Bharti Airtel has adjusted its employee salary increments for the fiscal year 2025. The average salary increase has been reduced to 8% from the previous year's 8.7%, as outlined in the company's annual report. Despite this moderation, Bharti Airtel's consolidated revenue grew by 10.4% to ₹1.7 trillion in FY25, achieving a record-high revenue market share of 40% in mobile services.
Gopal Vittal, vice chairman and managing director, received a 9% salary hike, earning ₹20.2 crore in FY25. This follows increases of over 10% in both FY24 and FY23. Sunil Bharti Mittal, the chairman, saw his pay rise by 0.9% to ₹32.5 crore. Meanwhile, Soumen Ray, the chief financial officer, experienced a 9.5% increase in his salary to ₹6.2 crore.
Employee Remuneration Trends
The median remuneration for employees not on the board or key managerial personnel has declined over the past two years.
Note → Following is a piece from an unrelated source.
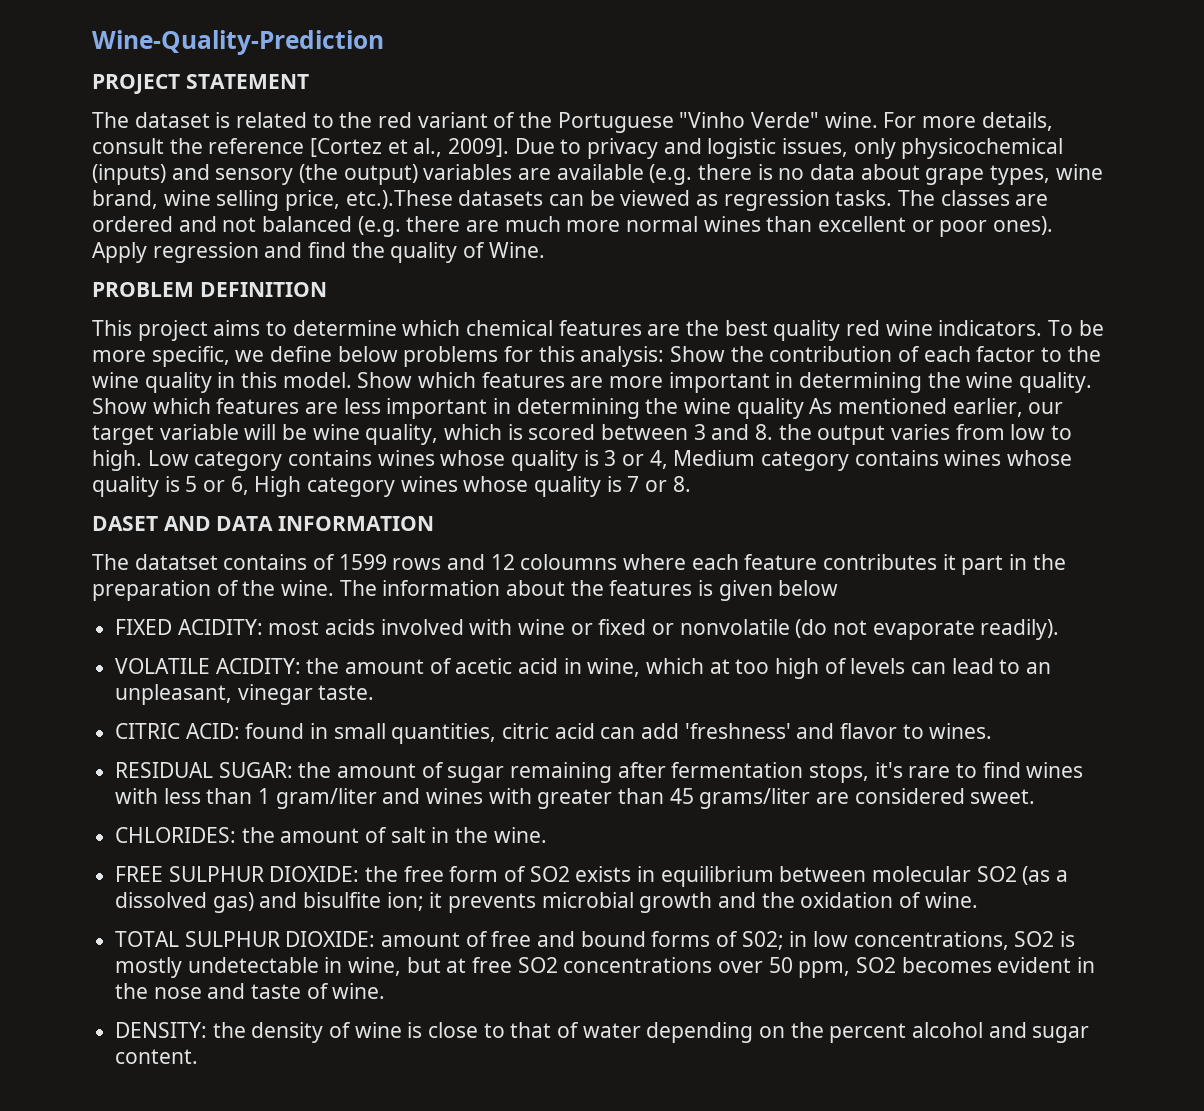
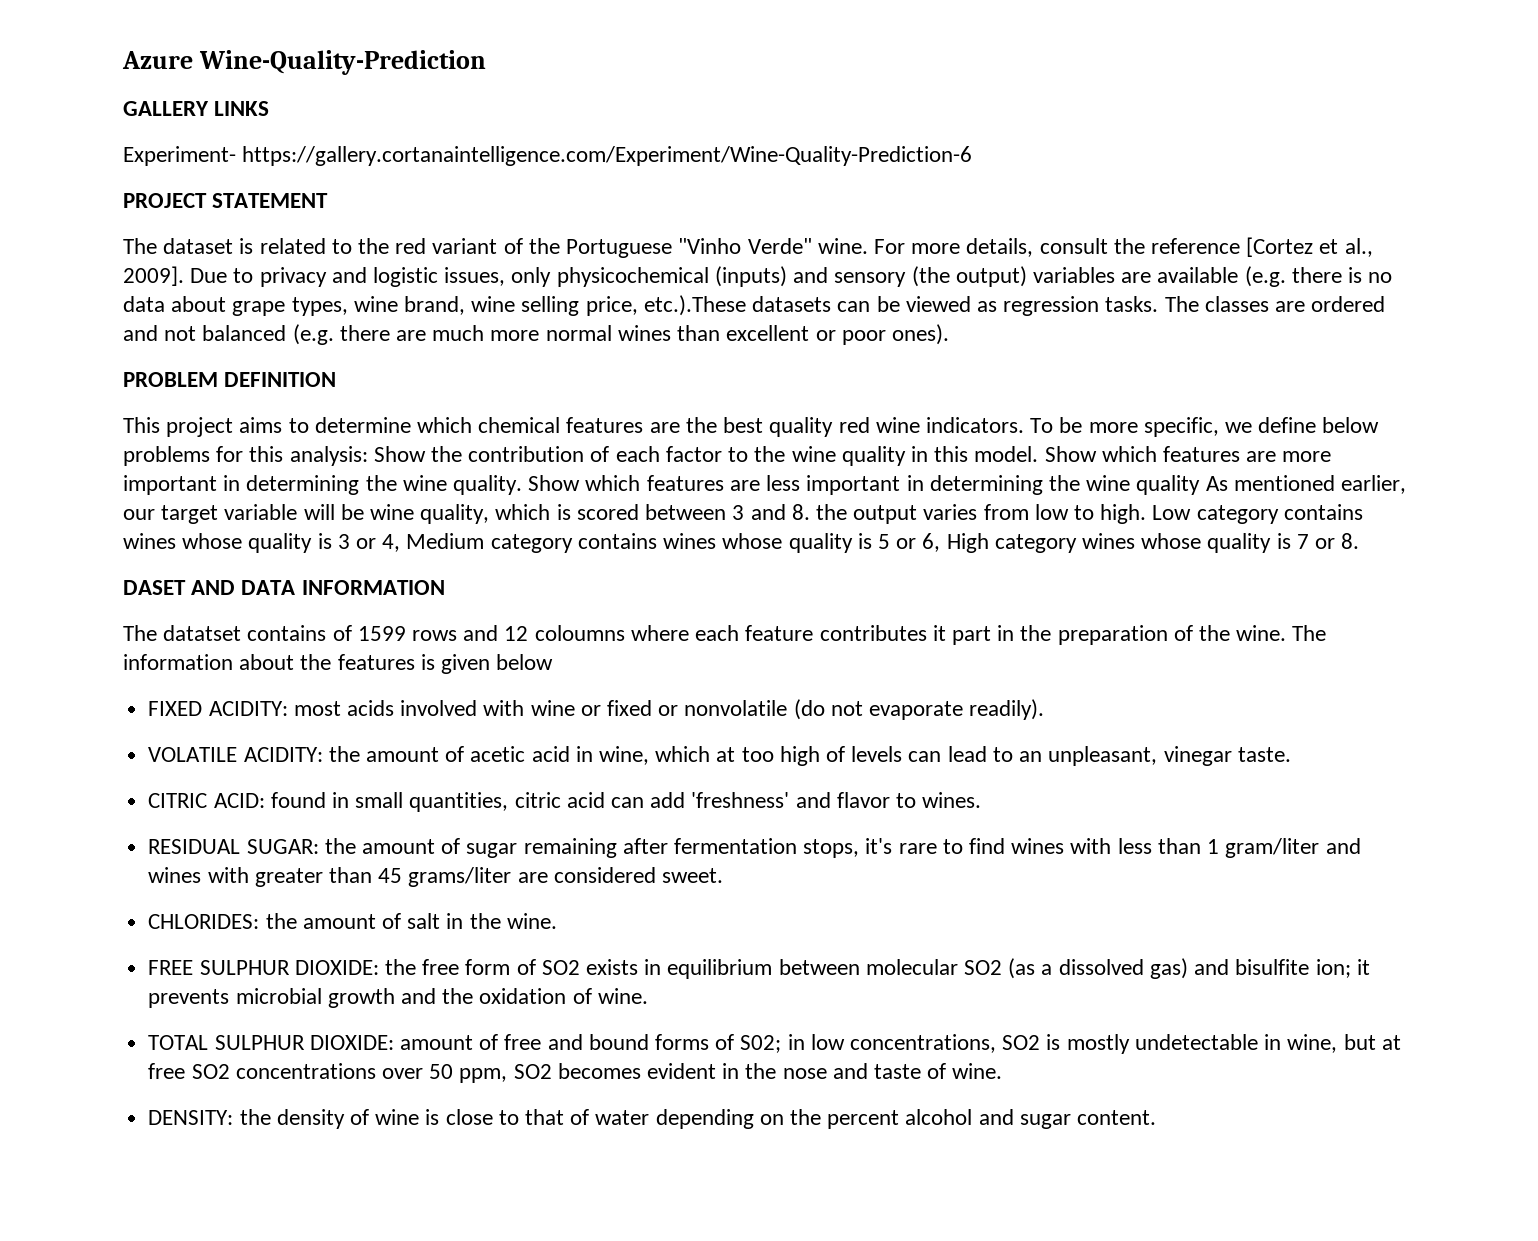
(92, 42) none -> [122,51,193,69] Azure
(384, 42) none -> [123,101,270,116] [123,146,973,166] // GALLERY LINKS // Experiment- https://gallery.cortanaintelligence.com/Experiment/Wine-Quality-Prediction-6
[92,242,545,263] Apply regression and find the quality of Wine. -> (949, 334) none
In FY25, it fell by 3.95%, following a 5.6% drop in FY24. For male employees, median remuneration was ₹8.38 lakh, while female employees earned ₹8.17 lakh in FY25.
Airtel attributed these changes to shifts in employee roles and internal transitions within the group rather than any negative impact on overall compensation philosophy or actual remuneration levels.

Capital Expenditure Strategy
Following significant capital expenditure on its 5G rollout, Airtel is now focusing on disciplined capex management to ensure long-term value creation. Over five years, Airtel invested over ₹1.6 trillion in digital infrastructure expansion.
In FY25, Airtel's capital expenditure amounted to ₹30,300 crore compared to ₹33,300 crore in FY24 and more than ₹40,000 crore in FY23.
Financial Commitments and Tariff Adjustments
Airtel generated an operating free cash flow of ₹55,300 crore and paid ₹37,300 crore towards licence fees and spectrum use charges to the government. Additionally, it settled ₹28,900 crore for spectrum obligations.
"Our focus remains on growing our postpaid base," Vittal stated in the annual report while highlighting the need for further tariff adjustments to enhance return on capital employed sustainably.
The company spent ₹6,309 crore on employee benefits during FY25—about 3.6% of its revenue from operations—up from ₹5,323 crore the previous year.
Airtel had a workforce of 20,310 employees on roll and 73,929 contractual workers at March's end compared to 19,198 employees on roll and 65,446 contractual workers in FY24.
Mittal noted that Airtel is prepared for a transition to standalone 5G networks when it becomes mainstream technology while continuing pilot testing.